03-20-2018 04:17 AM - edited 03-01-2019 01:27 PM
We updated two of our UCS ESXi hosts to enic version 2.3.0.14, and now have a strange problem with ASAv VMs running on those hosts (never had this with the old enic 2.3.0.7):
As soon as a ASAv is migrated to one of the two updated hosts, they're not reachable via SSH anymore, and after a while some sessions passing through the firewall on trunk ports are lost. We usually notice this with SMTP sessions that just timeout.
We used to have a very similar problem with HP elxnet drivers a couple of years ago, but I don't remember in which version this has been fixed.
Has anyone seen something similar?
03-20-2018 07:07 AM - edited 03-20-2018 07:08 AM
Greetings.
Do you have any other other Linux type guestVMs you move to the hosts in question, that have SSH reach-ability?
Might need to use the esxi pktcap-uw packet capture utility, to, confirm the frames at both the VMNIC/UPlink level, and at the DVS port level.

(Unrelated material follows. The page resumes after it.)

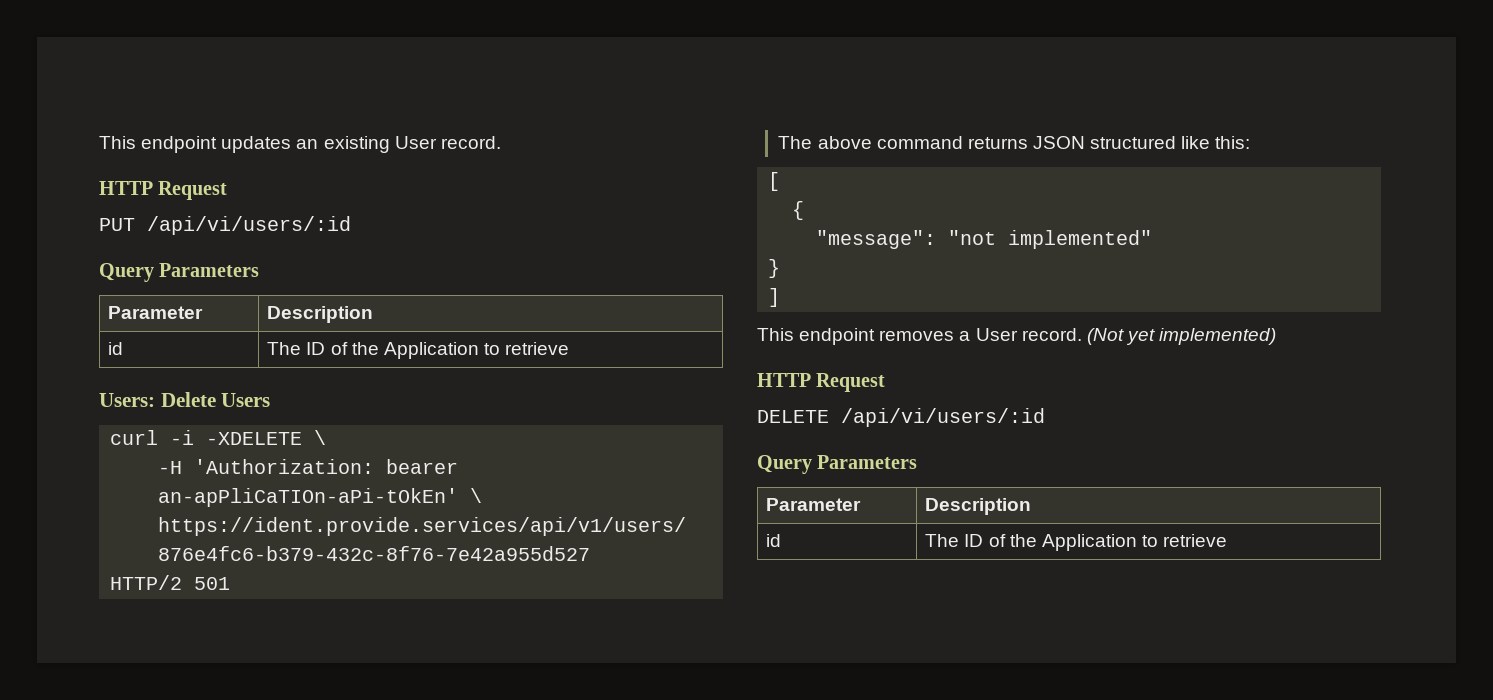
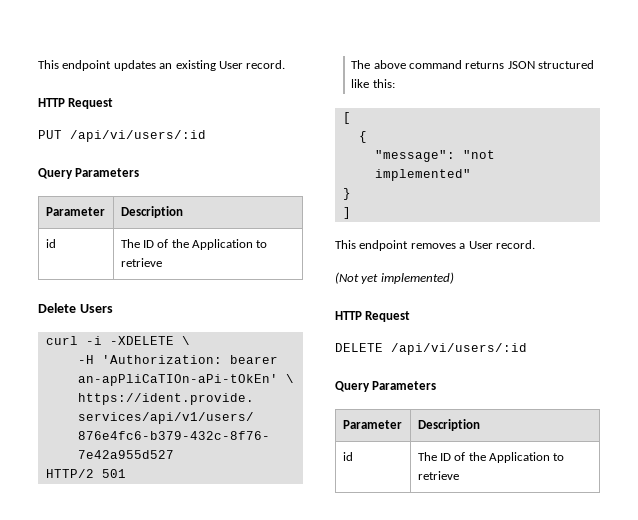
[99,393,155,407] Users: -> (162, 262) none
(1082, 334) none -> (535, 244) //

Is this a standard vmware DVS, or is this the ACI vmm integration one?
Thanks,
Kirk...
03-20-2018 08:00 AM
03-20-2018 08:36 AM - edited 03-20-2018 08:54 AM
Yeah, packet captures cut to the chase.
If you see some packet issues, especially when captured at the VMnic/uplink level, may want to open a TAC case.
That makes me want to ask another question about initiating the SSH from another guestVM in same vlan, on same host (might have to check which vmnic it's pinned to to make sure traffic stays inside DVS).
How often is this reproducible?
Does this only happen from another subnet? Same subnet, guestVM on same host?, etc,etc.
Referencing VMware article https://kb.vmware.com/s/article/2051814, some sample capture commands:
# pktcap-uw --uplink vmnic2 --dir 0 -o /tmp/inbound.cap & pktcap-uw --uplink vmnic2 --dir 1 -o /tmp/outbound.cap &
Above command is actually two commands, running in background to capture frames in both directions.
As noted in vmware article, you 'll actually have to kill the capture process with:
#kill $(lsof |grep pktcap-uw |awk '{print $1}'| sort -u)
Thanks,
Kirk...
04-06-2018 03:50 AM
After a lot of debugging we found out that we were completely on the wrong track with this: The reason for our ASAvs misbehaving was that they happened to be on those two hosts with two VMs of a different ASAv cluster, which have - for reasons yet unknown - their interfaces in promiscuous mode, and were processing packets for other firewalls in the same subnet that happened to end up on the same ESX host. Since they didn't know about the respective other destinations, they sent RST answers for those unknown sessions, effectively terminating the connections.
We disabled promiscuous mode for the dvSwitch port groups in question, and the problem has gone away for now. Why that firewall cluster behaves different from all others we have is the next unsolved puzzle.
Discover and save your favorite ideas. Come back to expert answers, step-by-step guides, recent topics, and more.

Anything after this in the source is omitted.